Family looks for answer in aspiring model's death

It has been nearly a year since an aspiring model, actor and artist was gunned down near his Southeast D.C. home and no one has been charged with the crime.

Demencio Lewis was on the verge of making a name for himself when his family believes he was lured into a trap and killed.

The motive is a question mark in a troubling case.

Lewis was shot more than a dozen times on Sayles Place, SE, just minutes after getting a phone call and leaving his home.

There is no way of being absolutely sure at this point, but his family believes he walked into a trap where as many as two gunmen opened fire.

Killing the 23-year-old for what? It is the answer to a question his mother would love to have.

Lewis loved the camera and the camera loved him back. Just a glance through his highlight reel gives you a sense of the 23-year-old's talent, style and poise.

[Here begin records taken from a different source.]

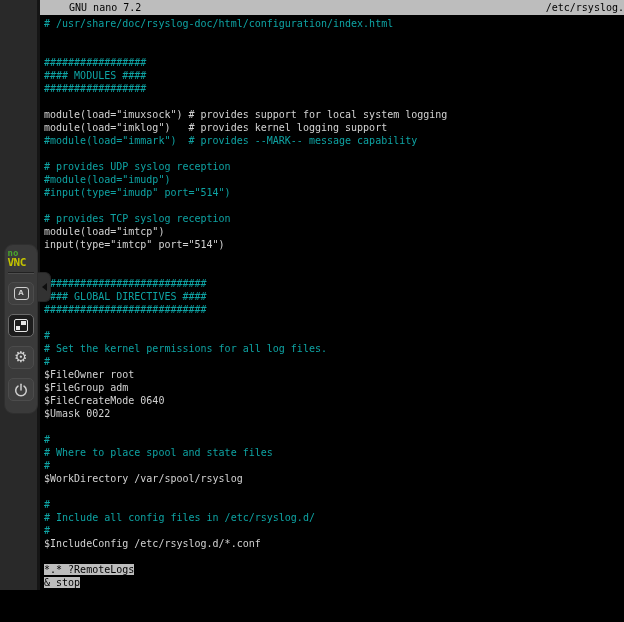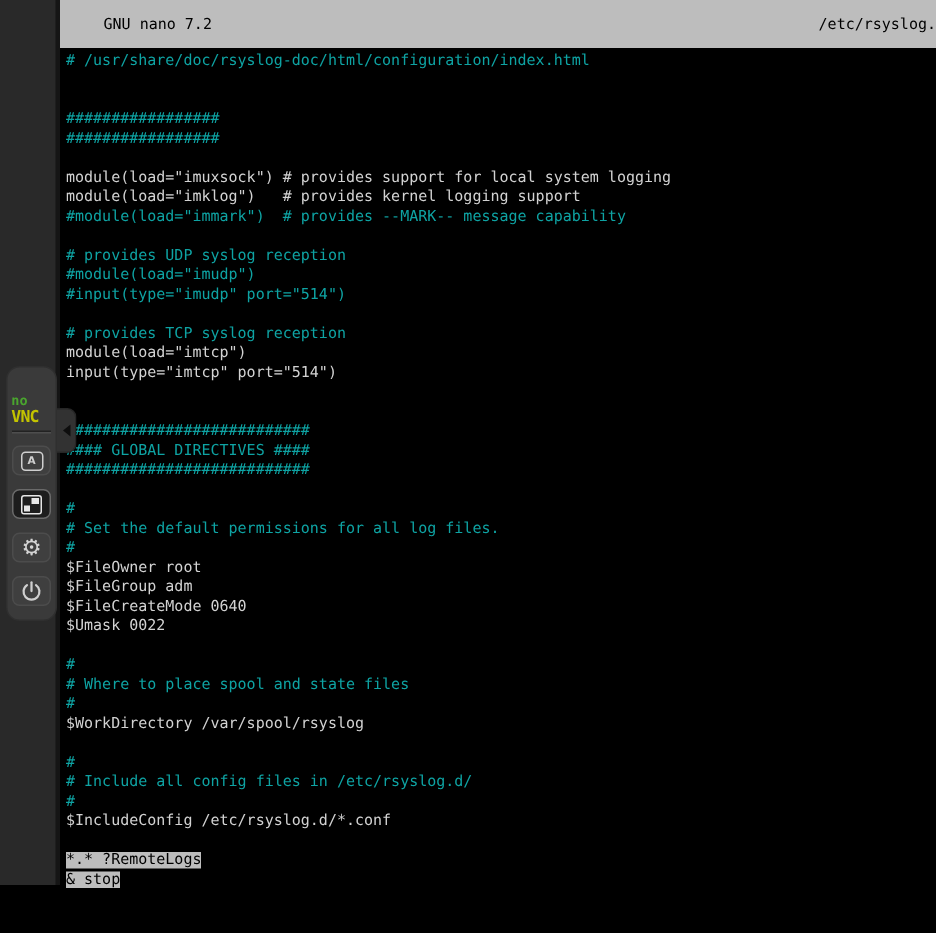"GNU nano 7.2" .nano-header { height: 32px -> 15px }
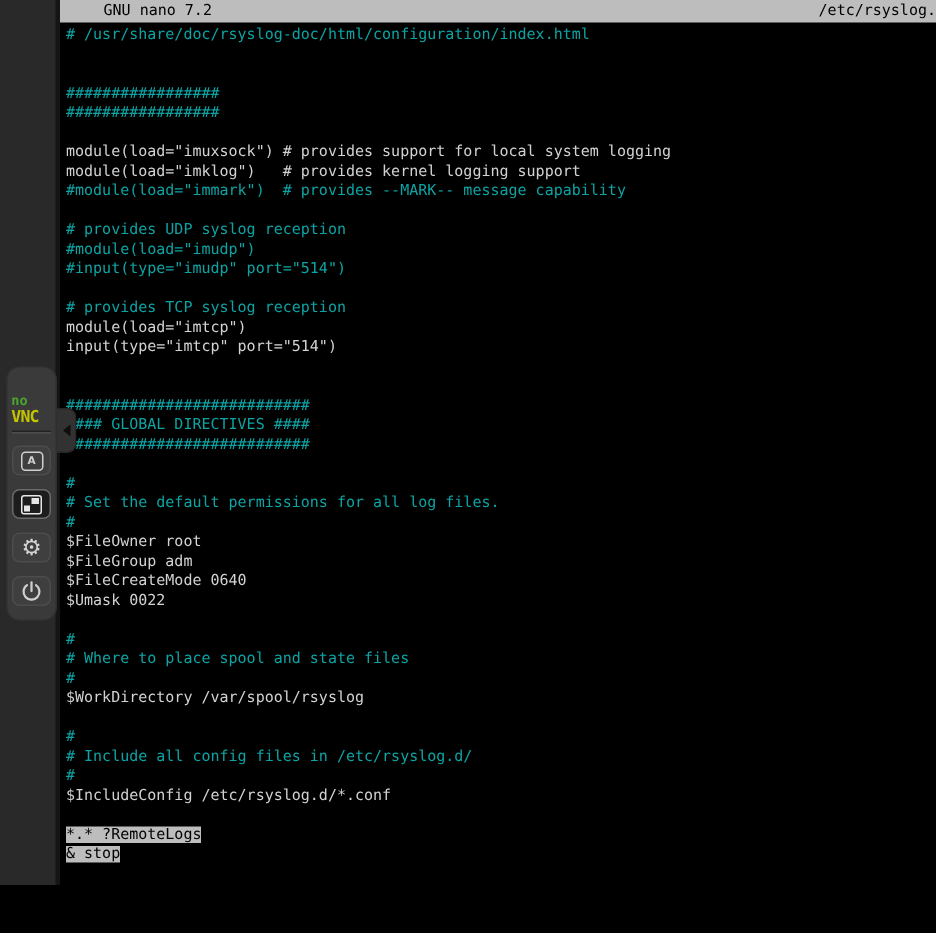"#### MODULES ####" div.line { html: none -> <div><span>#### MODULES ####</span></div> }
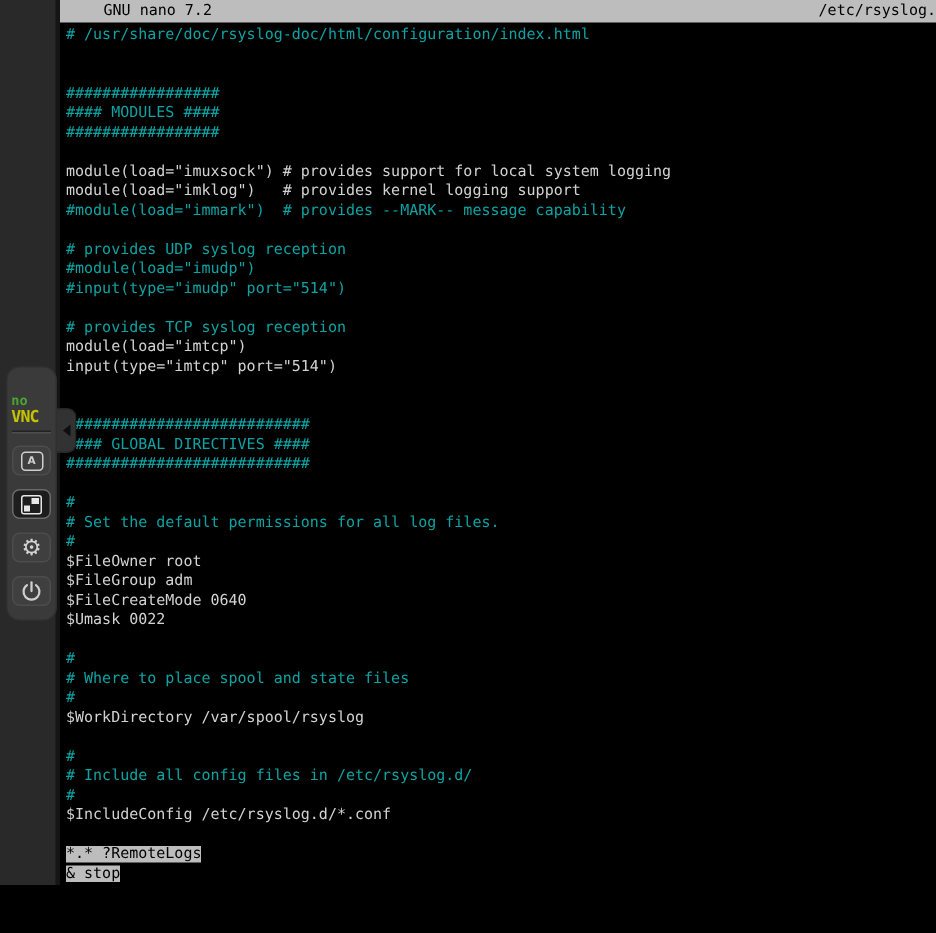"no" .vnc-logo { margin-top: 20px -> 5px }
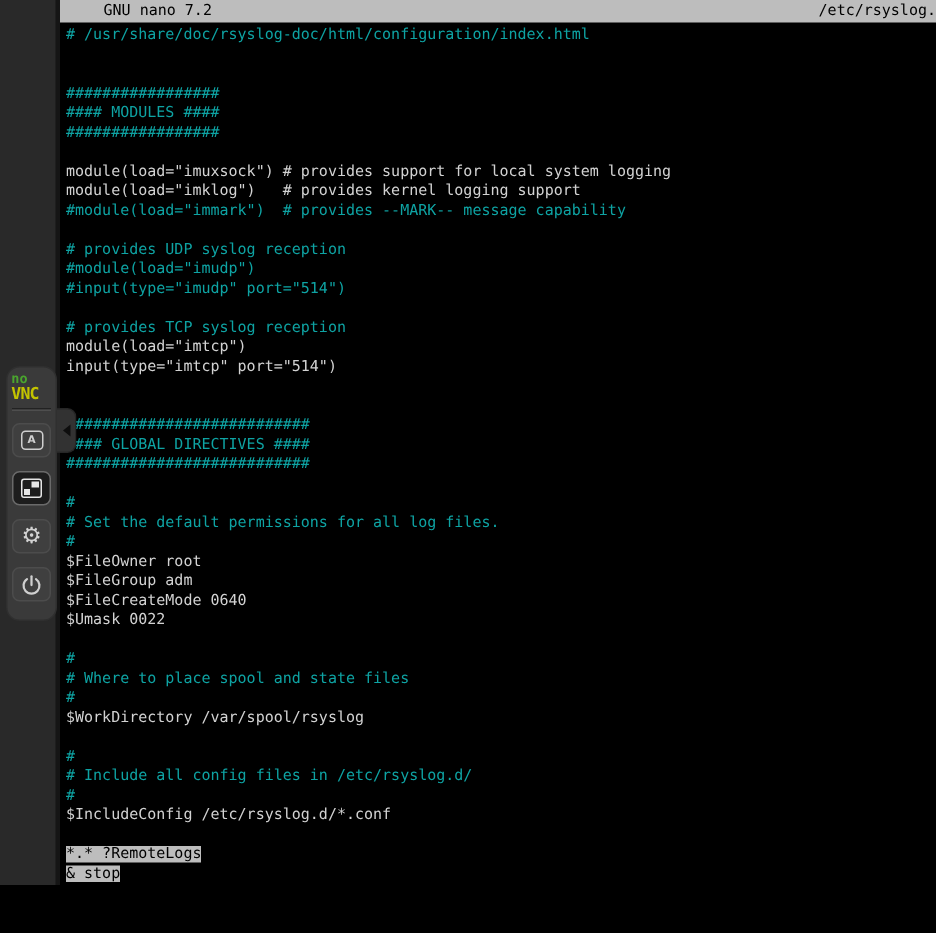"# Set the default permissions" span.seg { text: default -> kernel }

"He was talented," said his mother, Sharita Lewis. "He was all over the place and then he started acting. He was on ‘The Good Wife,' ‘Ugly Betty,' ‘106 & Park,' so he did a lot of stuff."

And when acting and photo shoots weren't enough, Demencio started writing.

He was at a club in Suitland rapping one of his tunes that was uploaded to YouTube just days before he died.

"Most kids ask for basketballs or footballs or video games," his mother said. "He asked for Nikon or Canon cameras, high-tech phones, high-tech computers. That's the kind of stuff he would put on his Christmas list."

He was also openly gay -- something his family thinks may have had something to do with his death.

"I hear his voice every day," Sharita Lewis said. "He says, ‘Mommy, find out who killed me so they can be brought to justice.'"

Demencio Lewis was found shot to death in the middle of Sayles Place at around midnight on March 13, 2014.

Police accounts at the time said four men in hooded sweatshirts were seen leaving the area in a black Hyundai Sonata.

Sharita Lewis says she has been told two guns were used to kill her son who left their home that night after getting a call from a friend. That person, according to Lewis, has been questioned by D.C. police.

"Demencio is not the type of son to get into fights," Sharita said. "He doesn't have enemies … He might have people who envy him, in terms of being jealous or what have you, but he didn't have enemies. People would come up to him and say, ‘You Demencio? I saw you on such and such or such and such and you are funny.'"

His family believes Demencio was on the verge of making it. But instead, he is just another life cut short. And for what?

That is what Sharita Lewis and her family would like to know. The mother of three boys has now lost two of them to murder.

Her son, Avery, was killed in a domestic-related fight the year before in Prince George's County.

The killer has been convicted and is now behind bars.

There is a standing $25,000 reward for information now in Demencio's death.